Un articolo diviso in sei parti, sullo spunto della degustazione di un dram di whisky, che approfondisce il tema del significato dell’assunzione di alcol dal punto di vista medico.
Il linguaggio è privo di termini strettamente ‘corporativi’, vuole solo fornire informazioni accurate e precise nel descrivere il percorso dell’alcol nel corpo umano, con le sensazioni, le emozioni e i processi chimici e fisici che provoca.

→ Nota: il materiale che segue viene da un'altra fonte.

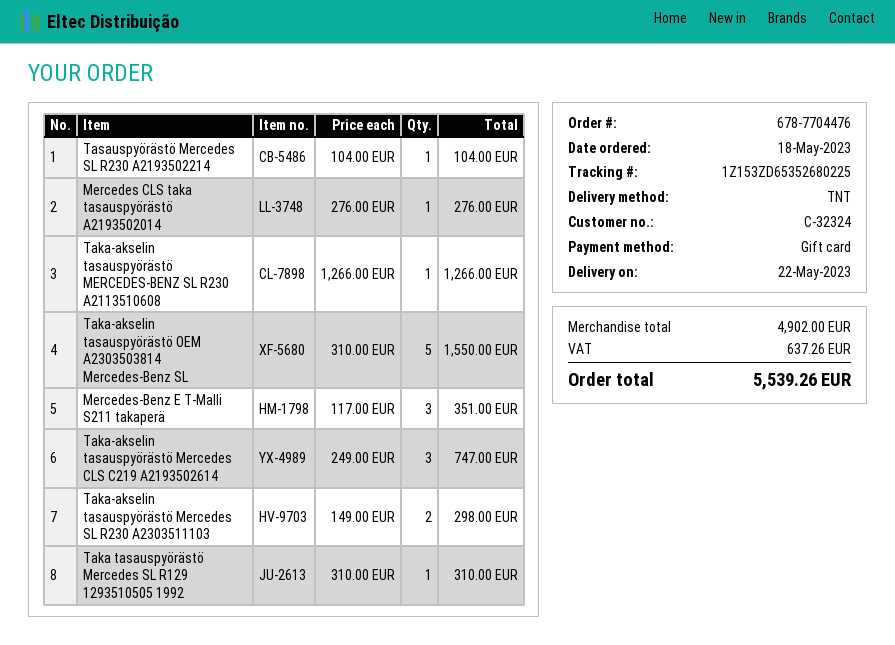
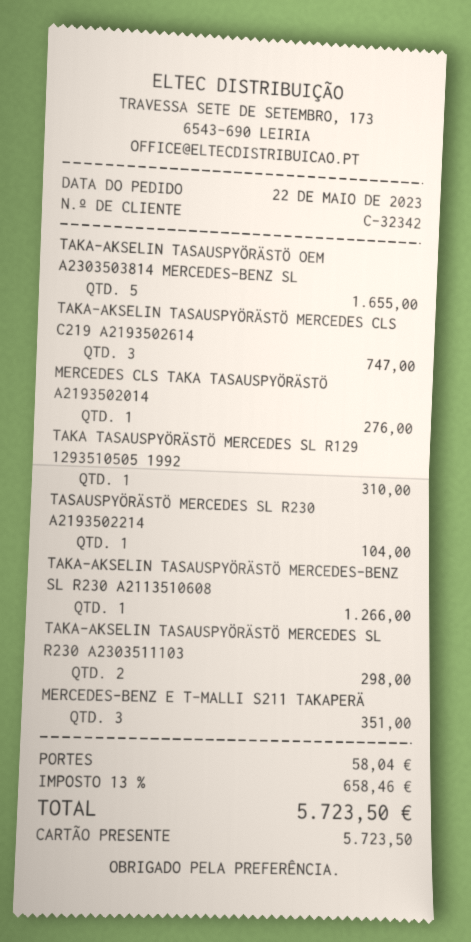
order date: 2023-05-18 -> 2023-05-22
customer number: C-32324 -> C-32342
Taka-akselin tasauspyörästö OEM A2303503814 Mercedes-Benz SL: 5 for 1550.00 -> 5 for 1655.00
shipping: none -> 58.04
tax: 637.26 -> 658.46
total: 5539.26 -> 5723.50

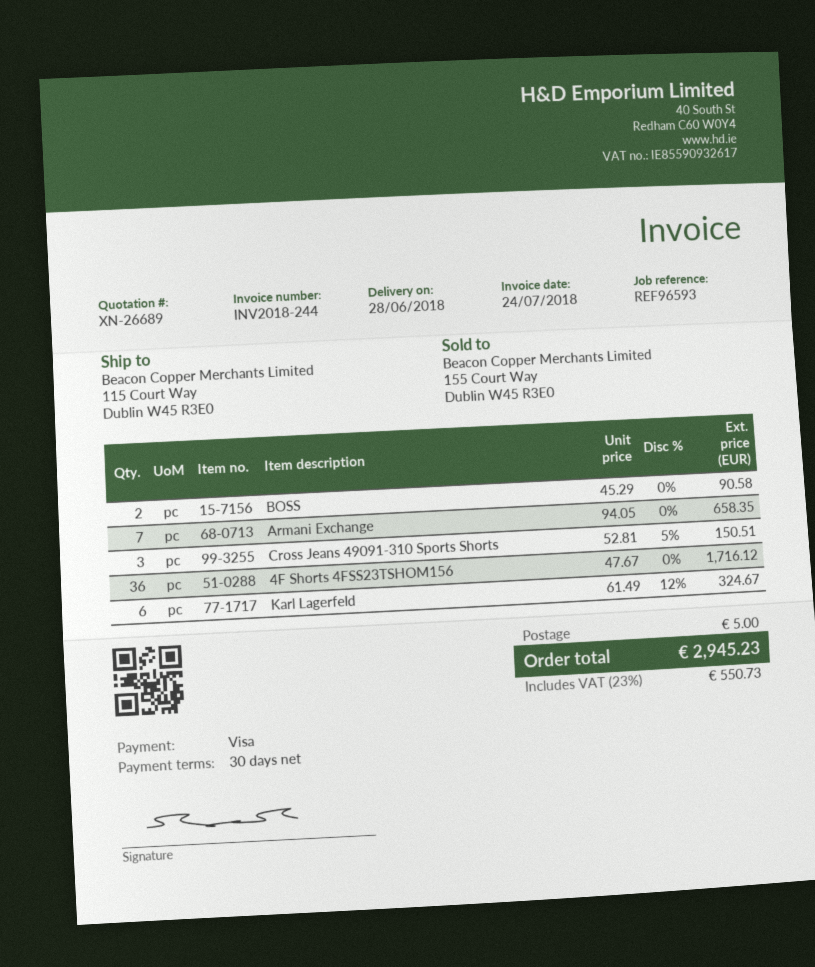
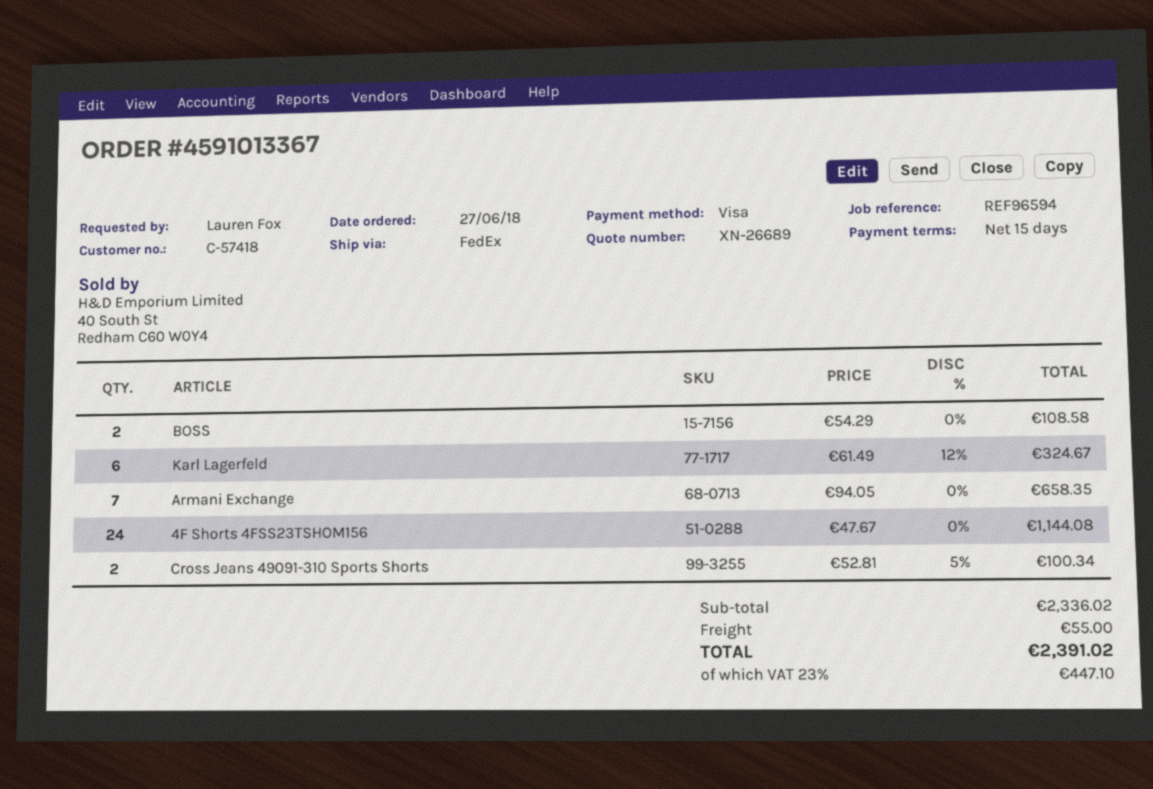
payment terms: 30 days -> 15 days
reference: REF96593 -> REF96594
BOSS: 2 x 45.29 = 90.58 -> 2 x 54.29 = 108.58
Cross Jeans 49091-310 Sports Shorts: 3 x 52.81 - 5% = 150.51 -> 2 x 52.81 - 5% = 100.34
4F Shorts 4FSS23TSHOM156: 36 x 47.67 = 1716.12 -> 24 x 47.67 = 1144.08
shipping: 5.00 -> 55.00
tax: 23% = 550.73 -> 23% = 447.10
total: 2945.23 -> 2391.02

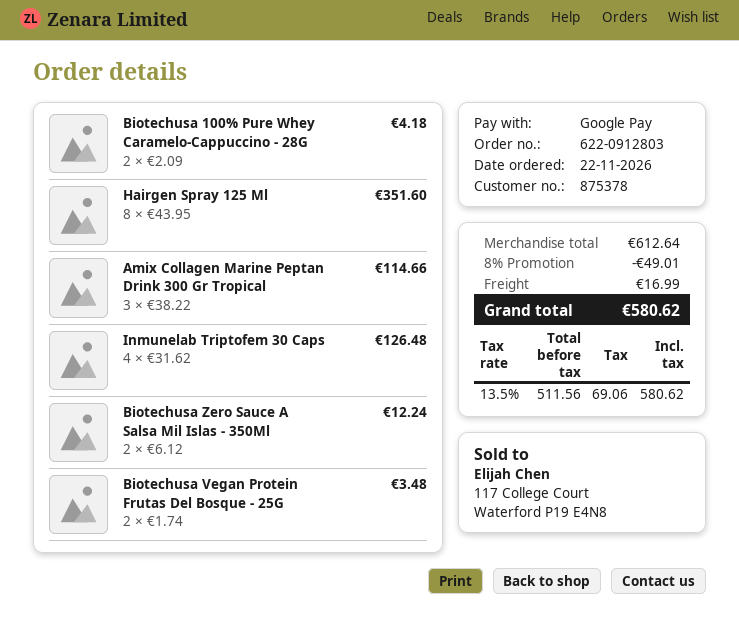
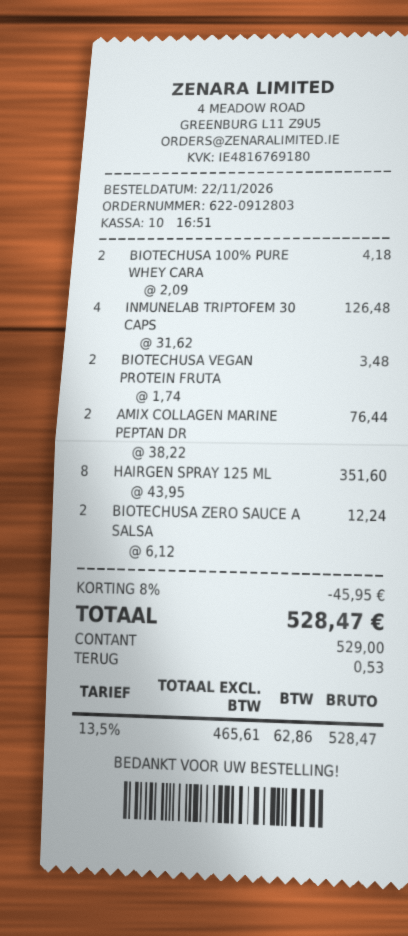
payment method: Google Pay -> cash
Amix Collagen Marine Peptan Drink 300 Gr Tropical: 3 x 38.22 = 114.66 -> 2 x 38.22 = 76.44
discount: 8% = 49.01 -> 8% = 45.95
shipping: 16.99 -> none
net: 511.56 -> 465.61
tax: 13.5% = 69.06 -> 13.5% = 62.86
total: 580.62 -> 528.47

Con la simpatia di un piacere condiviso e la consapevolezza di conoscere però bene l’alcolico amico.
In sintesi, un viaggio che coinvolge corpo e mente, non per arrivare a una conclusione, ma per presentare il paesaggio che lo accompagna. Senza giudizi.
Giulio Pezzo, specialista in medicina interna, ha una grande passione per il whisky, che si è esaltata nella visita delle distillerie di Islay.
Un dram di whisky: il dubbio, l’equilibrio:
Un dram di whisky: il dubbio, l’equilibrio – Parte quarta
- Dalla bocca allo stomaco
- Nel cervello: i neurotrasmettitori
- Nel fegato e poi in giro per il corpo
- E ancora…
- Verso la conclusione
Finalmente dopo meditazioni, assaggi, valutazioni di ogni tipo, il primo sorso del nostro whisky è giunto in bocca. Proviamo a seguirlo da qui in avanti nelle varie tappe.
Dalla bocca allo stomaco
Seguendone il percorso, il whisky transita dalla bocca all’esofago e arriva nello stomaco, dove la mucosa gastrica ne assorbe circa il 20%. Continua quindi il percorso nell’intestino tenue dove viene assorbito, finendo così nel torrente cardiocircolatorio per poi raggiungere tutti le regioni del corpo.
In questo tratto – esofago, stomaco intestino tenue – l’alcol può creare (o peggiorare) i danni alle mucose degli organi, accentuando patologie pregresse o creandone delle nuove. Può dar luogo a stati infiammatori, alterazione della permeabilità e diminuzione della funzione di barriera contro le tossine, che possono passare nel sangue. In pratica, l’eccesso di alcol comporta il peggioramento di disturbi intestinali, l’incremento della sensibilità per i soggetti con colon irritabile e la comparsa o l’aggravamento di gastrite, ulcera gastrica o duodenale, reflusso gastro esofageo (con maggiori probabilità di insorgenza dell’esofago di Barret).
Va da sé che la cronicizzazione di alcune tra queste condizioni può aumentare drasticamente il rischio di certi tipi di tumore (soprattutto dello stomaco e dell’esofago).
È poi molto importante ricordare che l’alcol etilico (e quindi anche lo stesso whisky) è responsabile della riduzione dell’assorbimento di alcune sostanze da parte dell’intestino.
Il cibo, a sua volta, può agire come una spugna e rallentare l’assorbimento dell’alcol, infatti, se si beve a stomaco vuoto l’alcol fa effetto molto più velocemente. Pochi minuti dopo il primo sorso, una volta arrivato nel flusso sanguigno e nel cervello, l’alcol inizia il suo effetto. Non è vero, quindi, che aiuti la digestione, ma anzi la rallenta e produce ipersecrezione gastrica con alterato svuotamento dello stomaco. Una volta assorbito, il nostro alcol fa sì che i vasi sanguigni si dilatino: cominciamo a sperimentare calore, rossore della pelle, ci si sente un po’ più rilassati, più socievoli, di solito più pronti al dialogo.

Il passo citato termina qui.